YOUR TASK:
The line containing "color: #0c4a6e ->" and every line after it, through the end of the records below, are to be reproduced exactly, with the pictures left out.
++++++
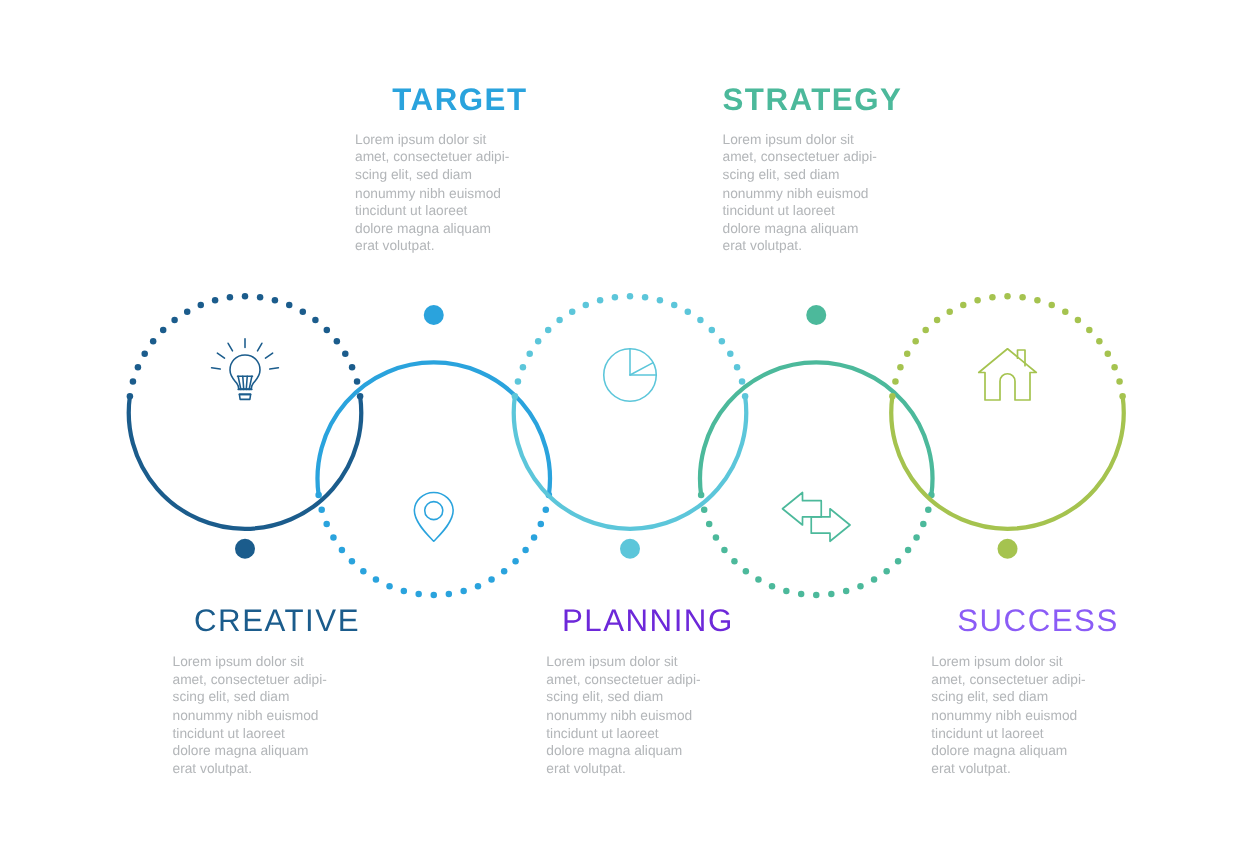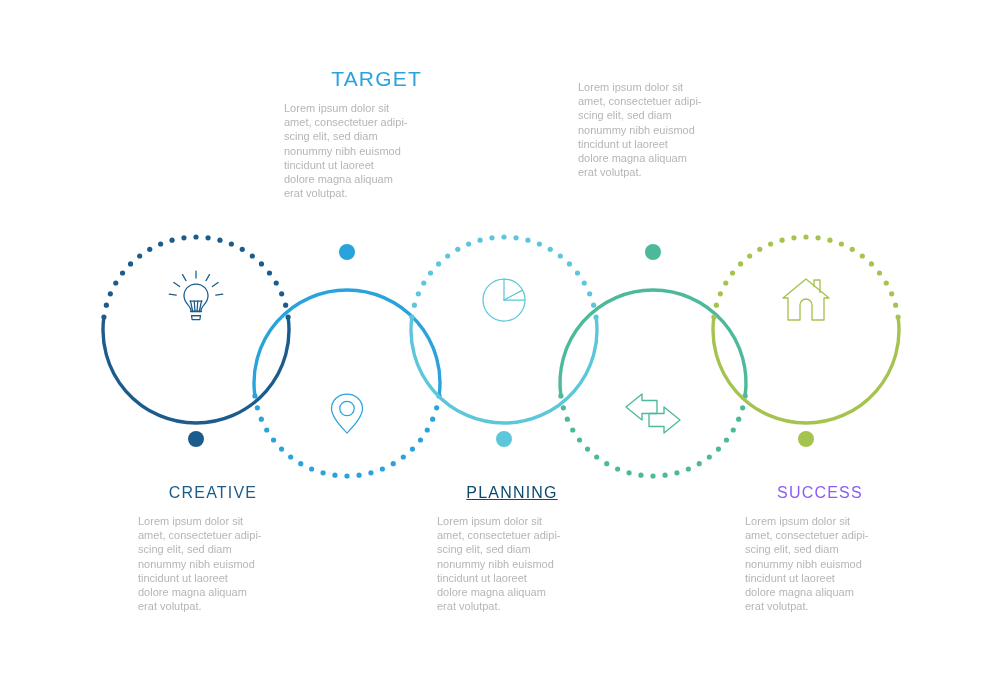"TARGET" .top .heading { font-size: 21px -> 25px; font-weight: none -> bold }
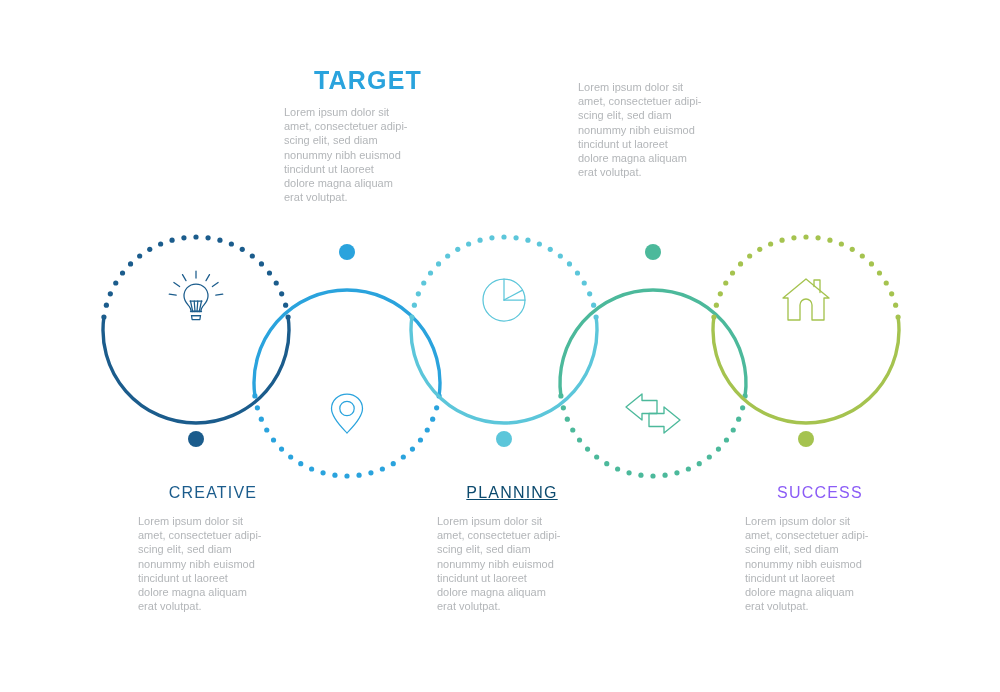"STRATEGY" div.heading { html: none -> <div>STRATEGY</div> }
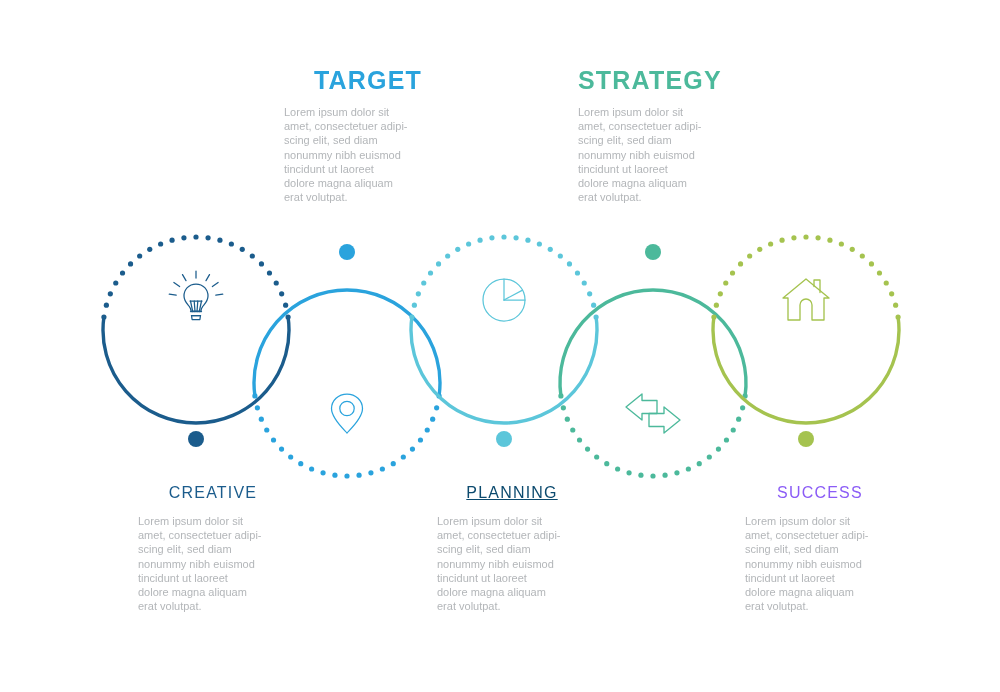"CREATIVE" .bottom .heading { font-size: 16px -> 25px; text-align: center -> right }
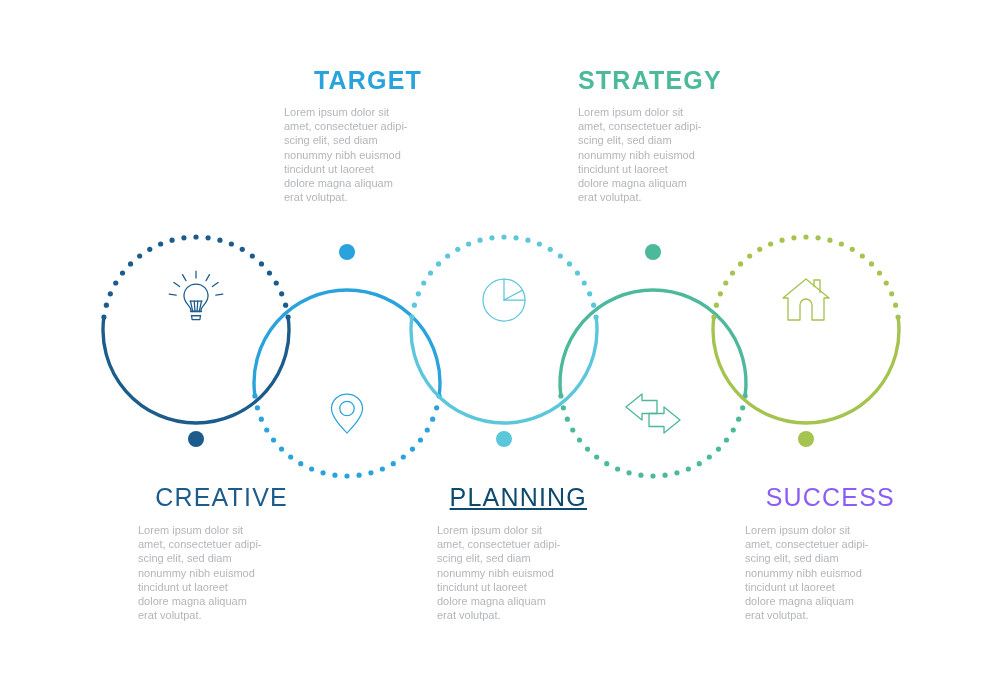"PLANNING" div.heading { color: #0c4a6e -> #6d28d9; text-decoration: underline -> none }
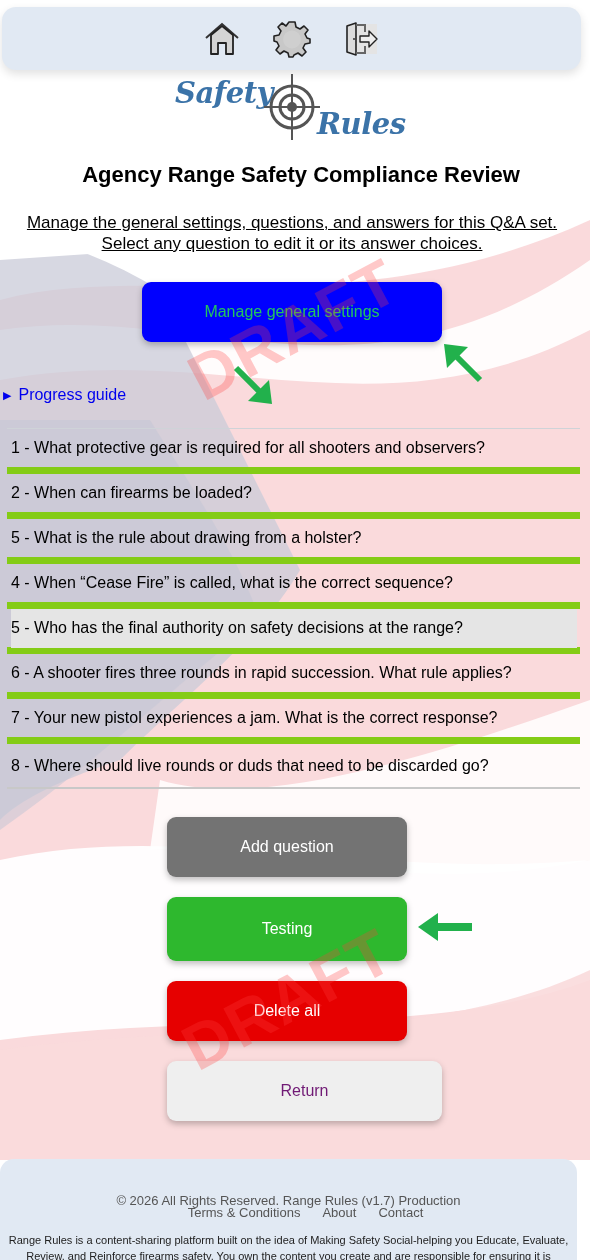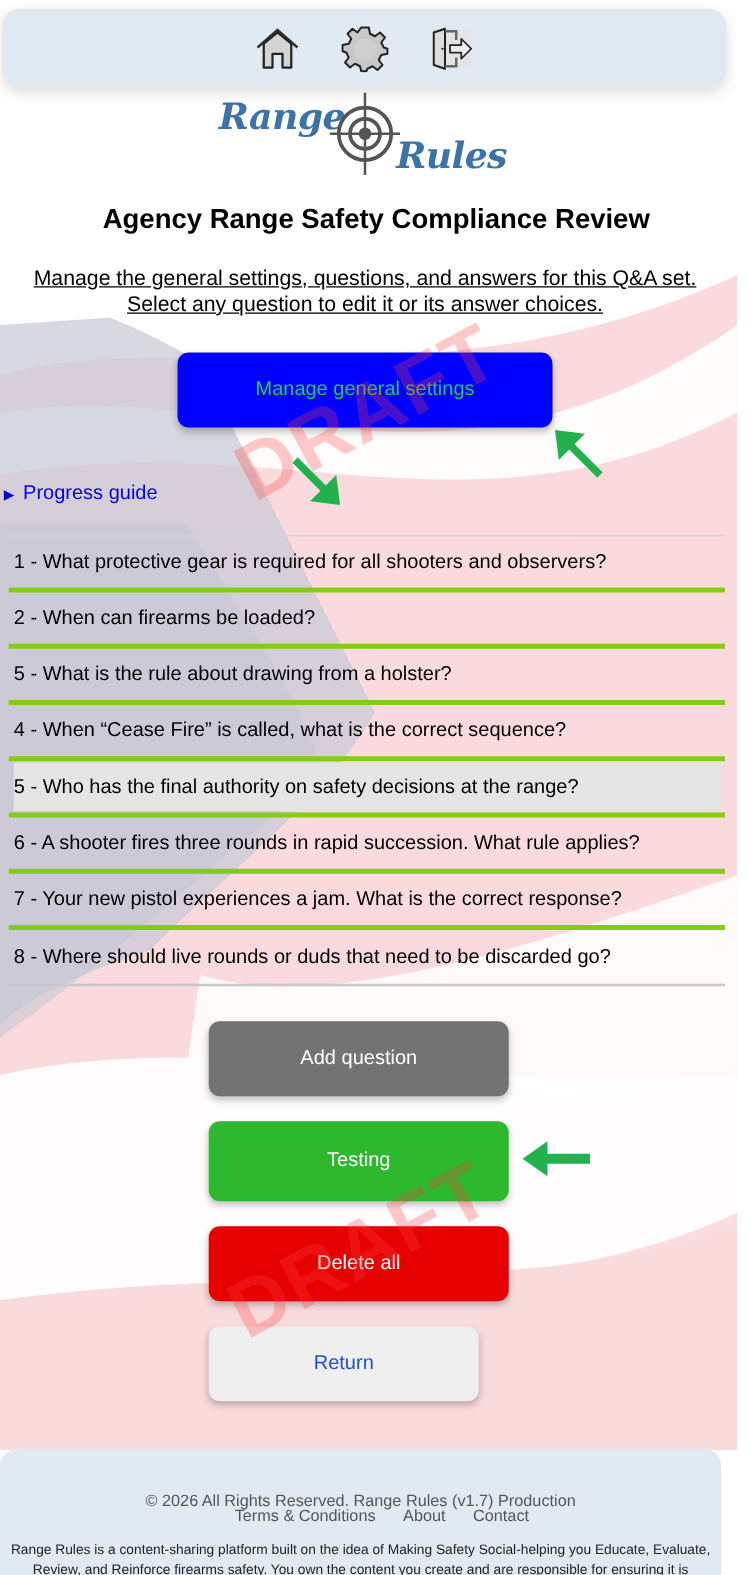"Range" span.w1 { text: Range -> Safety }
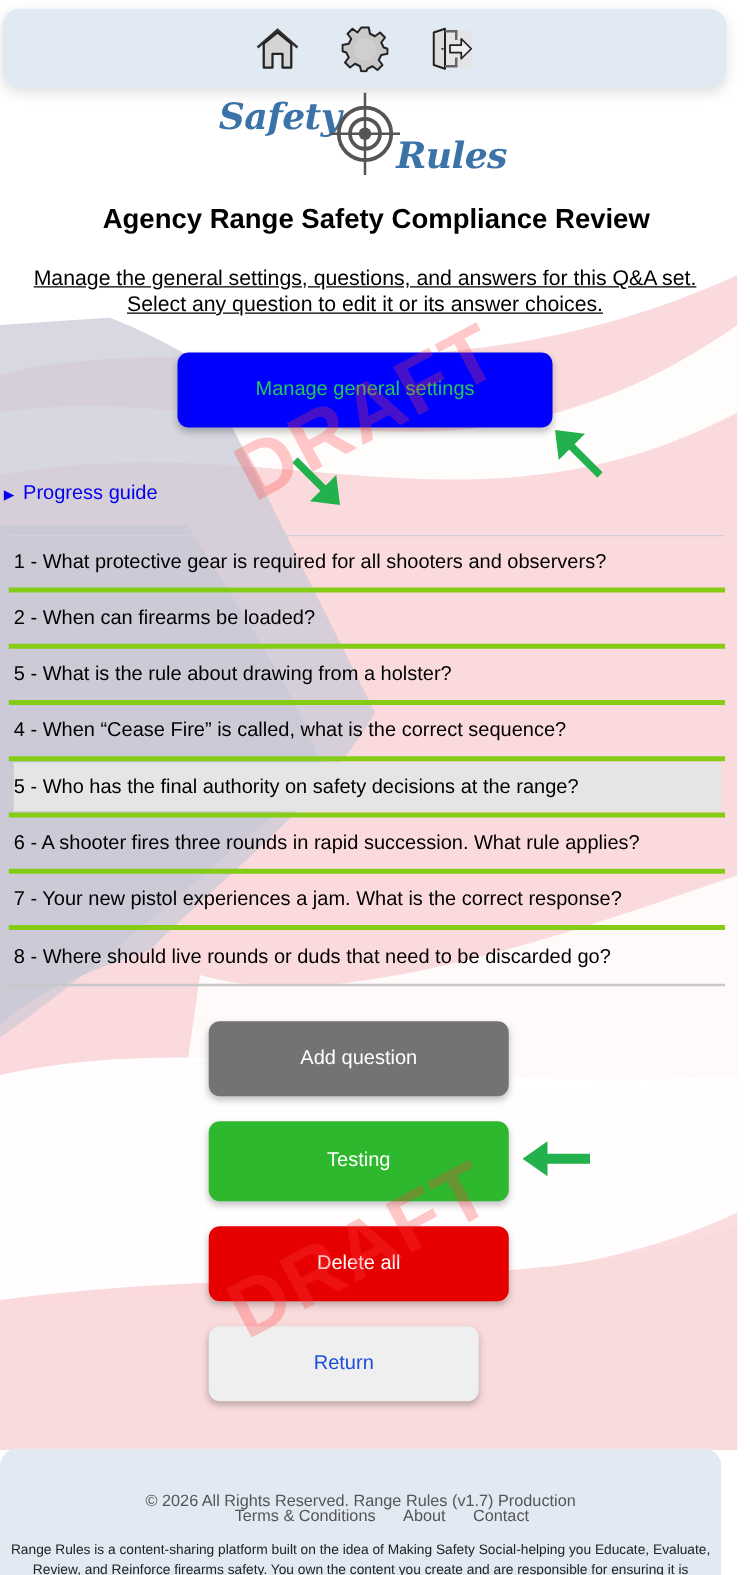"1 - What protective gear" .qitem { border-bottom: 4px solid #84cc16 -> 7px solid #84cc16 }
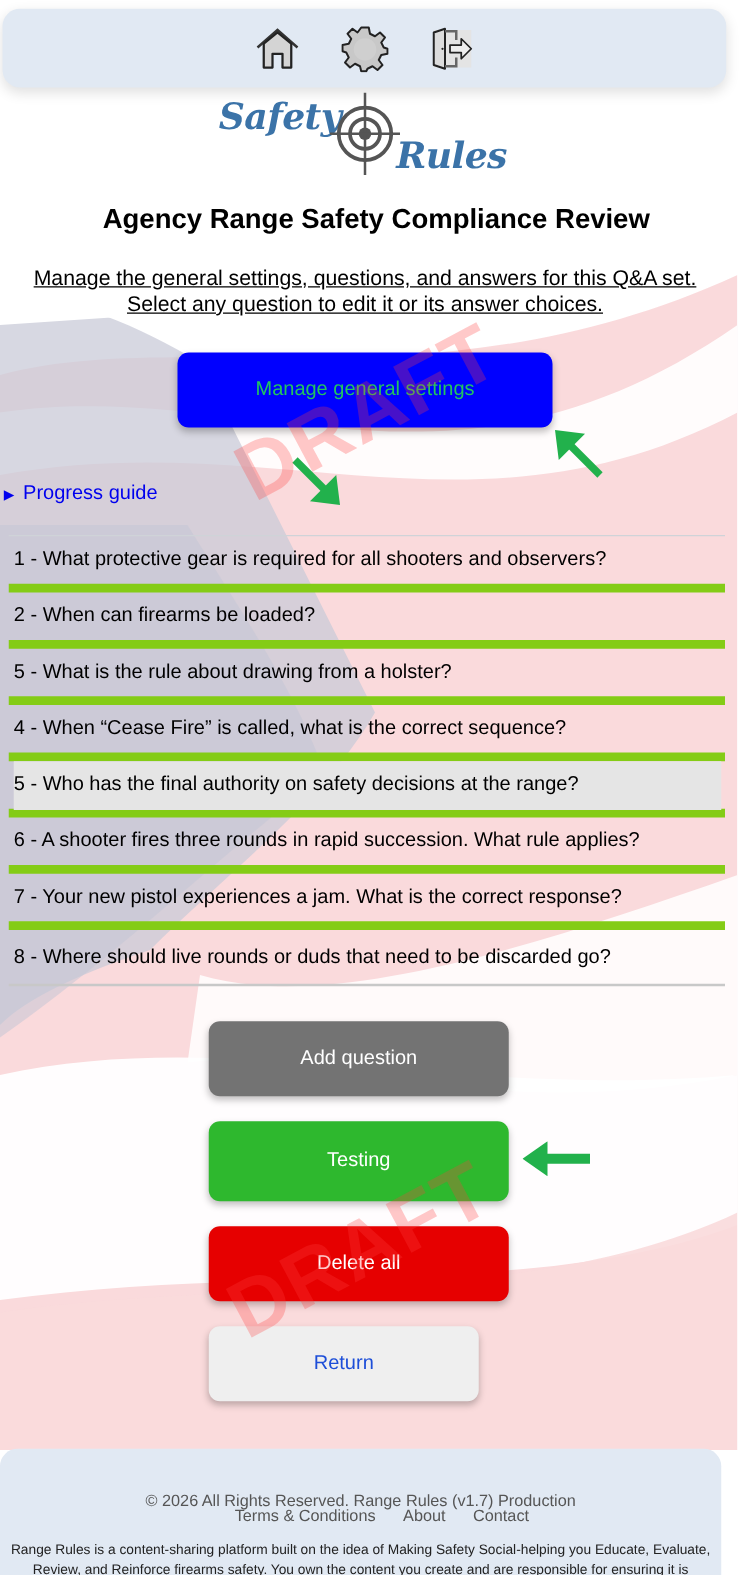"Return" .btn-return { color: #1d4ed8 -> #701a75; width: 216px -> 275px }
++++++
EXERCISE ANSWER:
"PLANNING" div.heading { color: #0c4a6e -> #6d28d9; text-decoration: underline -> none }
"Range" span.w1 { text: Range -> Safety }
"1 - What protective gear" .qitem { border-bottom: 4px solid #84cc16 -> 7px solid #84cc16 }
"Return" .btn-return { color: #1d4ed8 -> #701a75; width: 216px -> 275px }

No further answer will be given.